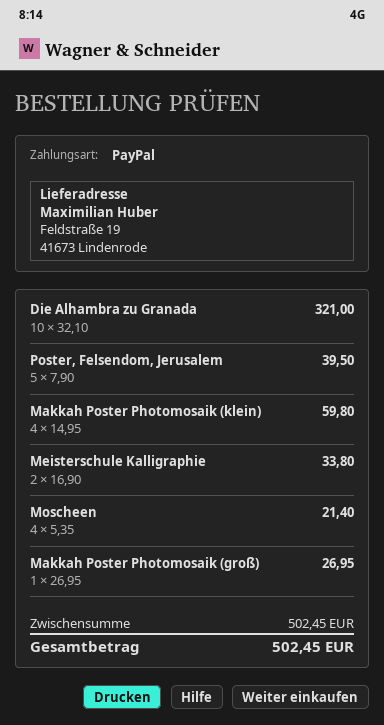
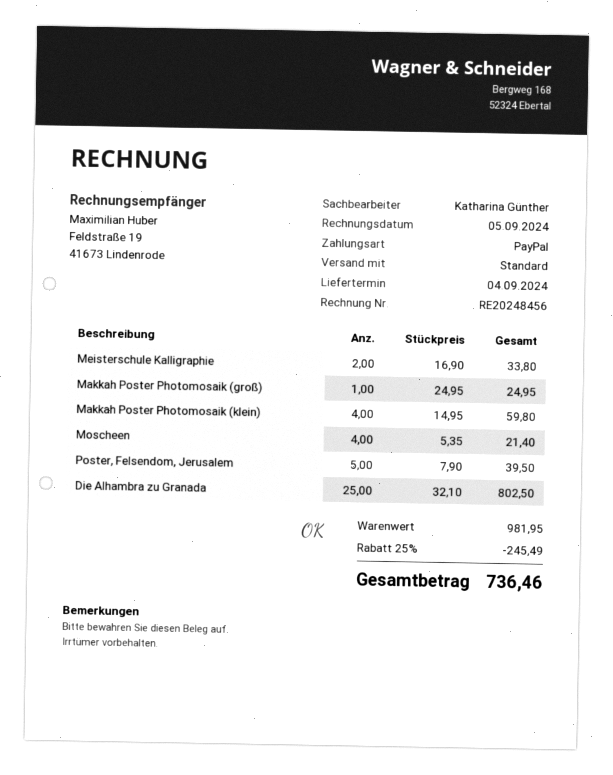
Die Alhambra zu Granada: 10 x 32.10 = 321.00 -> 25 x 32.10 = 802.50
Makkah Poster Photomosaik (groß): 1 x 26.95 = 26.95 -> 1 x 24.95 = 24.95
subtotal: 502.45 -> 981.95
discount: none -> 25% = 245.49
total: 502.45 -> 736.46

- - -

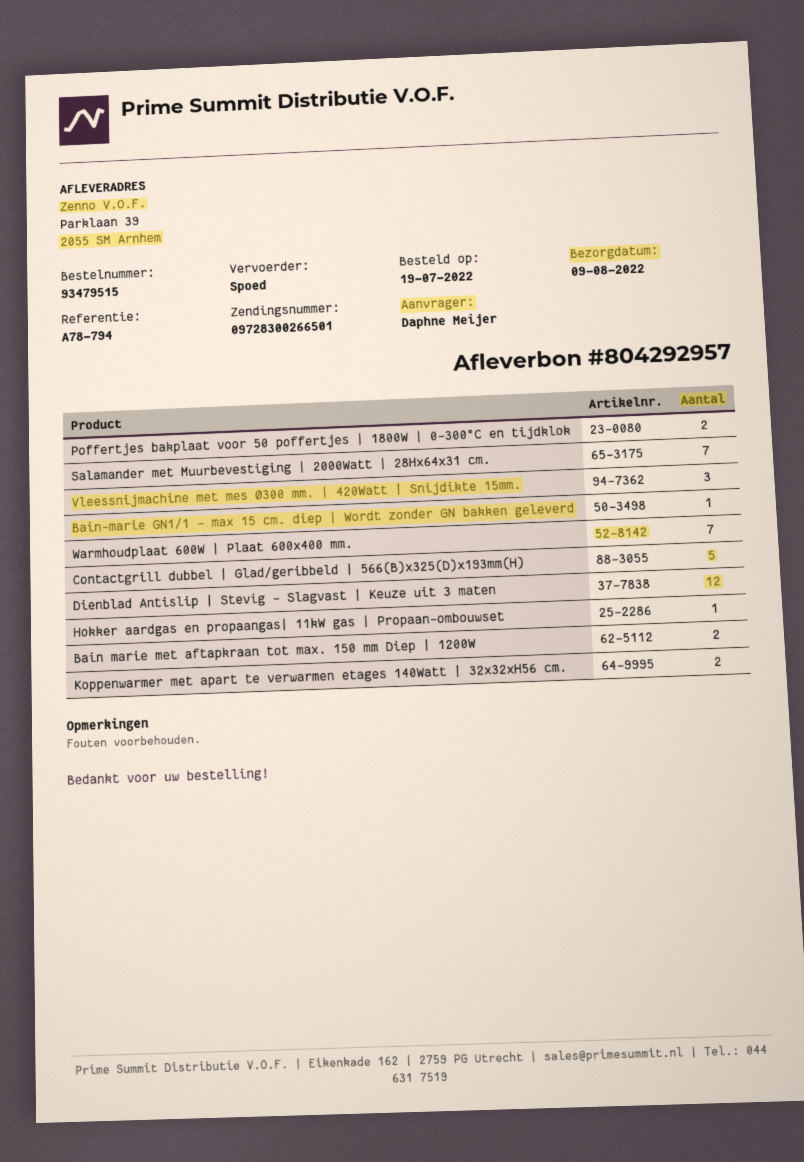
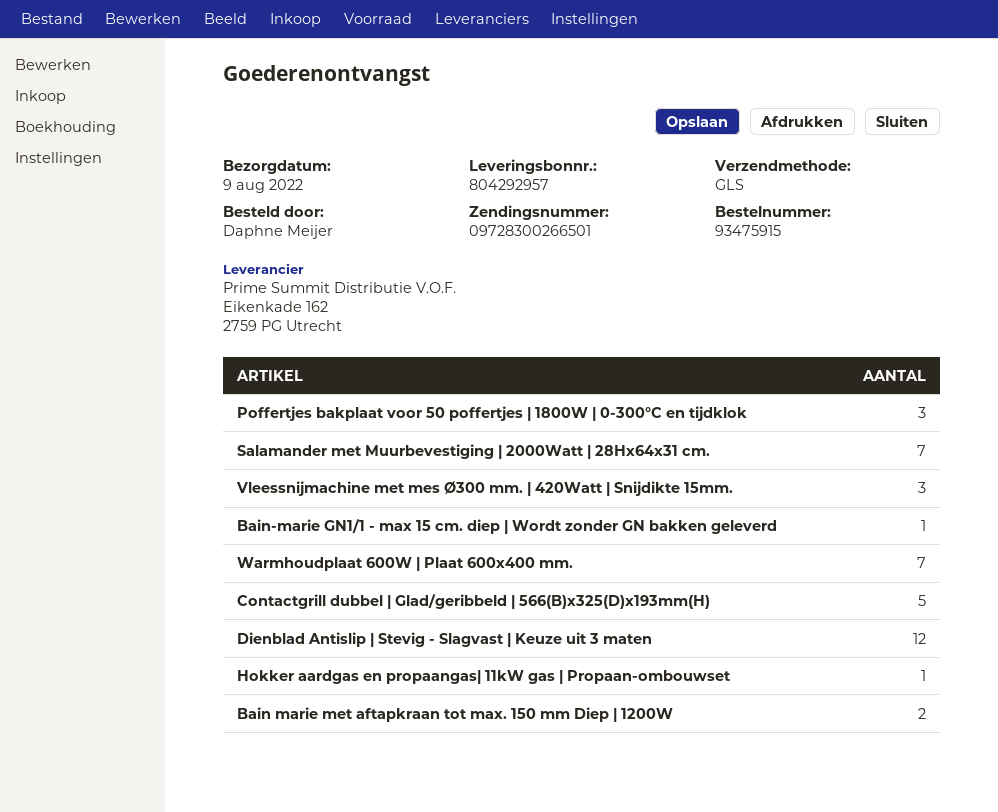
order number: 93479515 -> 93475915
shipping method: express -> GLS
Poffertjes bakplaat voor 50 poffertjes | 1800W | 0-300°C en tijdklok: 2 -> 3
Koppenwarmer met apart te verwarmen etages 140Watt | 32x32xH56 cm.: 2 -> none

- - -

▶ EXERCISE:
Give the number of lines above that hold the word "none", and nothing more.

▶ WRITTEN ANSWER:
2